Russie. Les autorités doivent remettre le corps d’Alexeï Navalny à ses proches et permettre une enquête indépendante sur les causes de sa mort
En réaction aux informations selon lesquelles la mère d’Alexeï Navalny a appris que le corps de son fils ne lui serait remis que pour organiser un enterrement secret, Agnès Callamard, la secrétaire générale d’Amnistie internationale, a déclaré :
« Il est évident que les autorités russes cherchent ainsi à aggraver la souffrance d’une mère déjà endeuillée en la privant de la possibilité d’inhumer son fils dans la dignité et conformément à ses propres souhaits concernant le caractère public ou privé des funérailles. Elles cachent vraisemblablement ce qu’elles lui ont fait en prétextant devoir procéder à un examen médicolégal de son corps.
« Aucun doute n’est permis. La mort d’Alexeï Navalny a été causée par les autorités russes. Tôt ou tard, nous connaîtrons l’entière vérité, et tous les responsables présumés doivent être traduits en justice. Mais en essayant de dissimuler les preuves de leurs crimes, les autorités russes n’infligent rien de moins qu’un mauvais traitement et une souffrance supplémentaire à la famille et aux proches d’Alexeï Navalny.
« En privant sa mère du droit de récupérer son corps et d’organiser des funérailles selon le choix de la famille, le Kremlin révèle l’ampleur de sa lâcheté. Ce n’est rien de plus qu’un piètre stratagème pour empêcher les sympathisant·e·s d’Alexeï Navalny de lui rendre hommage et d’exercer leur droit de contester pacifiquement un régime qui fait preuve d’un traitement impitoyable à l’égard des voix critiques.
« Nous appelons les autorités russes à remettre immédiatement le corps d’Alexeï Navalny à ses proches et à permettre une enquête indépendante sur les causes de sa mort, avec la participation de sa famille. Nous demandons également que toutes les personnes détenues uniquement pour avoir salué sa mémoire ou manifesté pacifiquement soient libérées sans délai. »
Complément d’information
Alexeï Navalny a été condamné à une peine d’emprisonnement pour des accusations forgées de toutes pièces en janvier 2021 après être revenu d’Allemagne, où il venait de se remettre d’un empoisonnement par un agent neurotoxique de type militaire qui avait failli le tuer en 2020 en Russie. Une fois en prison, il a été poursuivi pour de nouvelles fausses accusations et sa condamnation illégale a été alourdie à 19 années. Il a été envoyé dans une colonie pénitentiaire au régime le plus strict possible qui existe en Russie, proche du Cercle polaire arctique, où il a été systématiquement privé des soins dont il avait besoin et placé en cellule disciplinaire à 27 reprises de façon prolongée, plus de 300 jours au total, pour de prétendues infractions disciplinaires telles qu’un bouton de vêtement ouvert. Ses conditions de détention étaient contraires à l’interdiction absolue de la torture et des autres peines ou traitements cruels, inhumains ou dégradants.

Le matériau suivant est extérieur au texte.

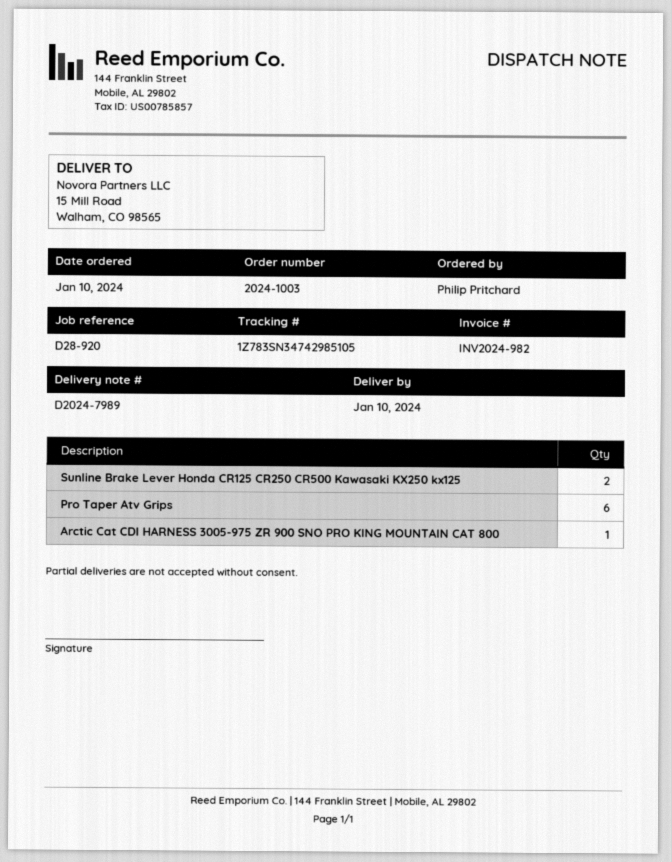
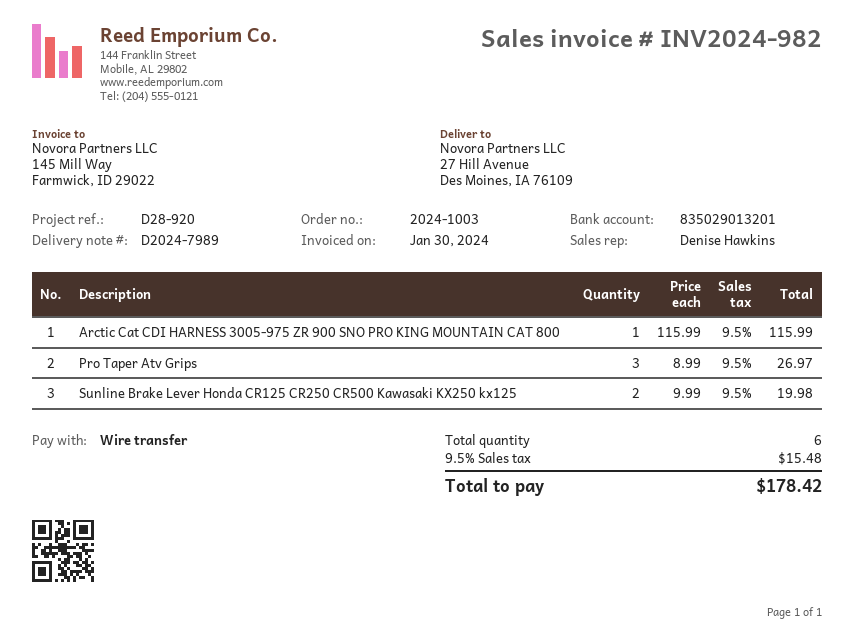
ship to: 15 Mill Road, Walham, CO 98565 -> 27 Hill Avenue, Des Moines, IA 76109
Pro Taper Atv Grips: 6 -> 3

Le 16 février, le Service fédéral d’application des peines (FSIN) a annoncé qu’Alexeï Navalny s’était senti mal en rentrant d’une promenade dans la cour de la prison et avait perdu connaissance peu de temps après. Selon le FSIN, malgré les soins apportés immédiatement par du personnel médical de la colonie pénitentiaire et l’arrivée d’une ambulance, tous les efforts de réanimation ont échoué et son décès a été prononcé. La déclaration du FSIN se conclue en indiquant que les causes de sa mort sont en cours d’établissement.
En vertu du Protocole du Minnesota relatif aux enquêtes sur les décès résultant potentiellement d’actes illégaux (ONU), les États ont l’obligation de mener dans les meilleurs délais une enquête impartiale et efficace sur les circonstances et les causes de toutes les morts en détention. Entre autres aspects essentiels, les autorités russes doivent permettre une autopsie menée par des expert·e·s médicolégaux indépendants et faire preuve de transparence, en autorisant des contrôles par des observateurs internationaux et par les membres de la famille d’Alexeï Navalny.
Par ailleurs, selon les normes internationales relatives aux droits humains concernant le droit à la vie, toute mort en détention crée une présomption de responsabilité de l’État qui ne peut être réfutée qu’au moyen d’une enquête en bonne et due forme.